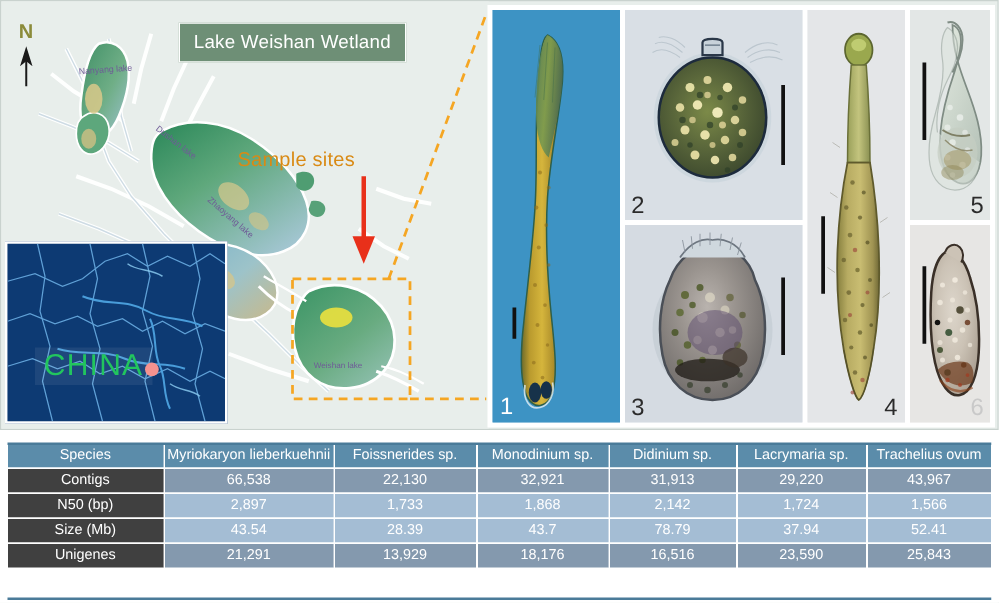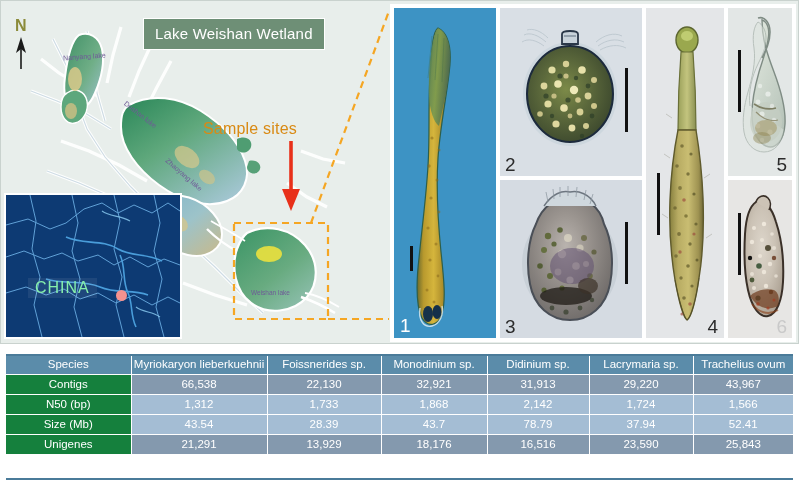--- a/index.html
+++ b/index.html
@@ -44,21 +44,21 @@
     background: #6e8f76;
     color: #ffffff;
     font-size: 15px;
     padding: 6px 11px 7px 11px;
     border: 1px solid #ffffff;
     white-space: nowrap;
     letter-spacing: .2px;
   }
 
   #sample-sites-label {
-    position: absolute; left: 202px; top: 119px;
+    position: absolute; left: 189px; top: 119px;
     font-size: 16px;
     color: #d98a14;
     white-space: nowrap;
     letter-spacing: .2px;
   }
 
   .lake-label {
     position: absolute;
     font-size: 7px;
     color: #6f5b97;
@@ -74,21 +74,21 @@
   #china-inset {
     position: absolute; left: 3px; top: 192px;
     width: 178px; height: 146px;
     background: #0d3a73;
     border: 2px solid #ffffff;
     overflow: hidden;
   }
   #china-inset svg { position: absolute; left: 0; top: 0; }
   #china-text {
     position: absolute; left: 22px; top: 83px;
-    font-size: 16px; color: #86efac;
+    font-size: 24px; color: #22c55e;
     letter-spacing: 1px;
     background: rgba(255,255,255,.07);
     padding: 1px 7px;
   }
   #china-dot {
     position: absolute; left: 110px; top: 95px;
     width: 11px; height: 11px; border-radius: 50%;
     background: #f4928f;
   }
 
@@ -166,21 +166,21 @@
   }
   table#stats-table th:last-child,
   table#stats-table td:last-child { border-right: none; }
   table#stats-table tr:last-child td { border-bottom: none; }
 
   thead th { background: #5b8caa; font-weight: normal; }
   thead th.rowhead { background: #5b8caa; }
   .sp-name { }
   .sp-suffix { font-style: normal; }
 
-  tbody td.rowhead { background: #15803d; }
+  tbody td.rowhead { background: #404040; }
   tbody tr.odd  td.val { background: #8499ae; }
   tbody tr.even td.val { background: #a4bdd4; }
 
   #table-border-top, #table-border-bottom {
     position: absolute; left: 6px; width: 787px;
     height: 2px; background: #4a7b99;
   }
   #table-border-top { top: 4px; }
   #table-border-bottom { top: 128px; }
 </style>
@@ -675,21 +675,21 @@
           <td class="rowhead">Contigs</td>
           <td class="val">66,538</td>
           <td class="val">22,130</td>
           <td class="val">32,921</td>
           <td class="val">31,913</td>
           <td class="val">29,220</td>
           <td class="val">43,967</td>
         </tr>
         <tr class="even">
           <td class="rowhead">N50 (bp)</td>
-          <td class="val">1,312</td>
+          <td class="val">2,897</td>
           <td class="val">1,733</td>
           <td class="val">1,868</td>
           <td class="val">2,142</td>
           <td class="val">1,724</td>
           <td class="val">1,566</td>
         </tr>
         <tr class="even">
           <td class="rowhead">Size (Mb)</td>
           <td class="val">43.54</td>
           <td class="val">28.39</td>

++++++++

• Work order
Copy every record exactly, leaving the pictures out.

• Reply to the exercise
--- a/index.html
+++ b/index.html
@@ -44,21 +44,21 @@
     background: #6e8f76;
     color: #ffffff;
     font-size: 15px;
     padding: 6px 11px 7px 11px;
     border: 1px solid #ffffff;
     white-space: nowrap;
     letter-spacing: .2px;
   }
 
   #sample-sites-label {
-    position: absolute; left: 202px; top: 119px;
+    position: absolute; left: 189px; top: 119px;
     font-size: 16px;
     color: #d98a14;
     white-space: nowrap;
     letter-spacing: .2px;
   }
 
   .lake-label {
     position: absolute;
     font-size: 7px;
     color: #6f5b97;
@@ -74,21 +74,21 @@
   #china-inset {
     position: absolute; left: 3px; top: 192px;
     width: 178px; height: 146px;
     background: #0d3a73;
     border: 2px solid #ffffff;
     overflow: hidden;
   }
   #china-inset svg { position: absolute; left: 0; top: 0; }
   #china-text {
     position: absolute; left: 22px; top: 83px;
-    font-size: 16px; color: #86efac;
+    font-size: 24px; color: #22c55e;
     letter-spacing: 1px;
     background: rgba(255,255,255,.07);
     padding: 1px 7px;
   }
   #china-dot {
     position: absolute; left: 110px; top: 95px;
     width: 11px; height: 11px; border-radius: 50%;
     background: #f4928f;
   }
 
@@ -166,21 +166,21 @@
   }
   table#stats-table th:last-child,
   table#stats-table td:last-child { border-right: none; }
   table#stats-table tr:last-child td { border-bottom: none; }
 
   thead th { background: #5b8caa; font-weight: normal; }
   thead th.rowhead { background: #5b8caa; }
   .sp-name { }
   .sp-suffix { font-style: normal; }
 
-  tbody td.rowhead { background: #15803d; }
+  tbody td.rowhead { background: #404040; }
   tbody tr.odd  td.val { background: #8499ae; }
   tbody tr.even td.val { background: #a4bdd4; }
 
   #table-border-top, #table-border-bottom {
     position: absolute; left: 6px; width: 787px;
     height: 2px; background: #4a7b99;
   }
   #table-border-top { top: 4px; }
   #table-border-bottom { top: 128px; }
 </style>
@@ -675,21 +675,21 @@
           <td class="rowhead">Contigs</td>
           <td class="val">66,538</td>
           <td class="val">22,130</td>
           <td class="val">32,921</td>
           <td class="val">31,913</td>
           <td class="val">29,220</td>
           <td class="val">43,967</td>
         </tr>
         <tr class="even">
           <td class="rowhead">N50 (bp)</td>
-          <td class="val">1,312</td>
+          <td class="val">2,897</td>
           <td class="val">1,733</td>
           <td class="val">1,868</td>
           <td class="val">2,142</td>
           <td class="val">1,724</td>
           <td class="val">1,566</td>
         </tr>
         <tr class="even">
           <td class="rowhead">Size (Mb)</td>
           <td class="val">43.54</td>
           <td class="val">28.39</td>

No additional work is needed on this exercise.